Cuba continues to bet on tourism to help economy battered by the pandemic
Published: Mar 25, 2022 07:47 PM
Travelers tour the Saint Francisco de Asis Square in Old Havana in Cuba, on February 28, 2022. Photo: VCG

Travelers tour the Saint Francisco de Asis Square in Old Havana in Cuba, on February 28, 2022. Photo: VCG

New hotels have popped up across Cuba during the COVID-19 pandemic, as the Caribbean island ­continues to bet on tourism to drive economic growth.

Maria Rodriguez, who runs a traditional restaurant in central Havana, an area once bustling with foreign tourists taking snapshots of the eclectic architecture, hopes the newly opened hotels will attract visitors and help with the economic recovery.

"We need more tourists to arrive in Cuba," said Rodriguez, 32. "The pandemic will not last forever. The hotels are a stake in the future of this country."

Earlier this week, the Cuban government opened the Grand Aston La Habana Hotel in the city's entertainment district. Overlooking Havana's famed seafront, the Malecon, the 600-room four-star hotel features panoramic views of the ocean.

Other hotels are in different stages of development in colonial towns and seaside resorts throughout Cuba, to boost the range of accommodations and services available.

Victor Manuel Lemagne, the secretary-general of the National Hotel and Tourism Workers Union, told the state TV, "As the tourism industry rebounds, we are called on to help the country get higher earnings from tourism through better-quality service."

While Cuba received only about 500,000 foreign tourists in 2021, a fraction of the 4 million annual visitors seen prior to the pandemic, tourism authorities reported a rise in international arrivals in the first two months of 2022 compared to the same period last year.

The government has included tourism as a strategic sector in its new portfolio of investment opportunities for foreign capital.

Tourism Minister Juan Carlos Garcia said more needs to be done to draw private entrepreneurs to provide hotel facilities with a variety of services.

"Small- and medium-sized enterprises can provide our facilities with maintenance, repair and design work of very high quality," Garcia said.

With new hotels slated to open in the coming months, Cuba's National Assembly of People's Power has earmarked 24 percent of the country's 2022 national budget to the development of the tourism sector.

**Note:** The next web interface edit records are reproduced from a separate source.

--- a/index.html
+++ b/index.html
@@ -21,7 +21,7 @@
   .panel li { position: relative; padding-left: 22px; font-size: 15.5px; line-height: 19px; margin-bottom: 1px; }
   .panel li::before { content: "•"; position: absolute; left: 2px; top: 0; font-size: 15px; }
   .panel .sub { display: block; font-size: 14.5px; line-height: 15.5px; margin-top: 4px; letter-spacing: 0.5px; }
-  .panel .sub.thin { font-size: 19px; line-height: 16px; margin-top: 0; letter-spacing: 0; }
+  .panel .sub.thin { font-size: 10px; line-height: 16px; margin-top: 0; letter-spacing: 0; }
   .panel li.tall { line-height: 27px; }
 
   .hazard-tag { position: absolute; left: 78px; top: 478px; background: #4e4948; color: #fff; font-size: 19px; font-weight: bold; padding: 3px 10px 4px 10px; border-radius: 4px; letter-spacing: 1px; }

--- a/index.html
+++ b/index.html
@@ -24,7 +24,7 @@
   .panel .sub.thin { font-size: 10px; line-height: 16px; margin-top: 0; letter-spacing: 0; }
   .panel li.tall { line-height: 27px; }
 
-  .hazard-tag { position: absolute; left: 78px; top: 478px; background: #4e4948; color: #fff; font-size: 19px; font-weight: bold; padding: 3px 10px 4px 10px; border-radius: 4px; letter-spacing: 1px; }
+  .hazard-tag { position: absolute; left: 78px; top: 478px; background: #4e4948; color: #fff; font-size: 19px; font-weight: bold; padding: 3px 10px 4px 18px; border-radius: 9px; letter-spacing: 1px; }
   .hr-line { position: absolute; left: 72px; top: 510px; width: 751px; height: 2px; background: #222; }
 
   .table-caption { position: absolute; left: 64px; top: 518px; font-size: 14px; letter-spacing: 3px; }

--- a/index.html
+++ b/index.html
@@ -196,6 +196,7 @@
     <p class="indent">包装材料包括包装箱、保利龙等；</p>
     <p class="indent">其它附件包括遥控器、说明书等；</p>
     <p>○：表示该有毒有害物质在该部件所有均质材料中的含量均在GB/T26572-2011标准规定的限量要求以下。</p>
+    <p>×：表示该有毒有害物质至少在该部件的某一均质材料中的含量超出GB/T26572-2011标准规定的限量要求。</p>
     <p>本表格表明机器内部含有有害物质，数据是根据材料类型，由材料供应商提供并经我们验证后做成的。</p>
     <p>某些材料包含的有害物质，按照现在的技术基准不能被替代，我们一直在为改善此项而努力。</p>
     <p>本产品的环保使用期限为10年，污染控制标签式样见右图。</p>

The government aims to build over 4,600 new hotel rooms by the end of the year, local media reported.

Jose Luis Perello, a university professor and tourism expert, said the recovery of the sector is fundamental for Cuba amid stepped up US-led economic sanctions against the island.

"No country should rely only on tourism to achieve development, but the island's tourism ­investment policy is on the right track," Perello said.